# Anomaly Detection with Apache Druid and Python

**Outline:** The user would like to analyze the orders placed on his ecommerce website over the last 5 hours. Using Python, the user queries the data in Druid and exports the time series to a pandas data frame. The user then proceeds to calculate some basic descriptive statistics using pandas, such as the number of orders, the average order value, the minimum and maximum order values, etc. After that, the user uses Plotly to generate an interactive plot of the time series. The plot indicates a seasonal peak every 2 hours, as well as a number of potential anomalies. The user decides to fit a Prophet model to the time series in order to more systematically identify the anomalies that require further investigation.  
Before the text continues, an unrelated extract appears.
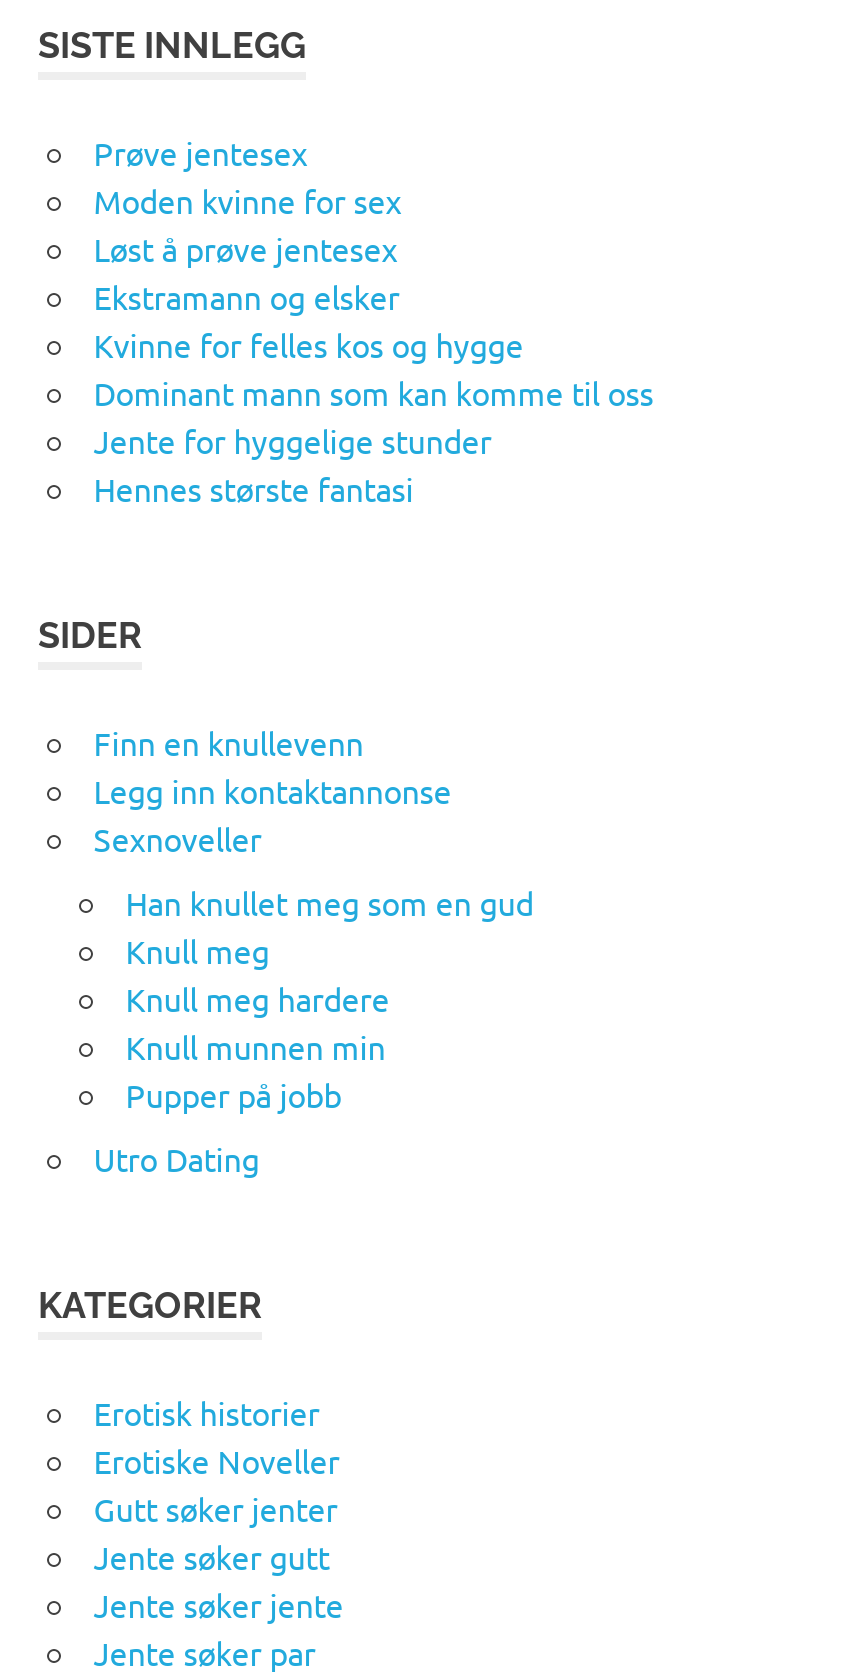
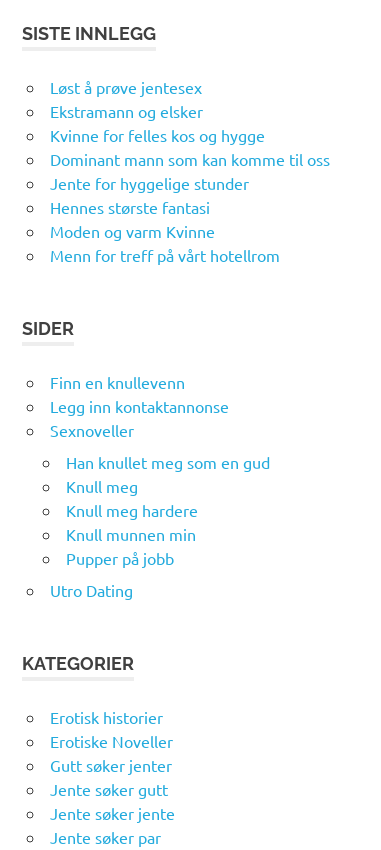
[94,132,402,220] Prøve jentesex | Moden kvinne for sex -> none
moved [94,228,654,508] -> [50,77,330,217]: Løst å prøve jentesex | Ekstramann og elsker | Kvinne for felles kos og hygge | Dominant mann som kan komme til oss | Jente for hyggelige stunder | Hennes største fantasi
none -> [50,221,280,265] Moden og varm Kvinne | Menn for treff på vårt hotellrom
## 1. Load the data from Druid

In [None]:
from pydruid.client import *
import pandas as pd
import numpy as np
import plotly.graph_objects as go
from fbprophet import Prophet
import requests

In [None]:
url = 'http://54.78.73.75:8888/druid/v2/?pretty'


# define the Druid query
query = {'queryType': 'scan', 
         'dataSource': '1_1_OrdersNew', 
         'intervals': ['2020-06-01T08:00:00.000Z/2020-06-01T10:00:00.000Z'],
         'granularity': 'all'}

# run the Druid query
results = json.dumps(requests.post(url, headers={'Content-Type': 'application/json'}, json=query).json()[1]['events'])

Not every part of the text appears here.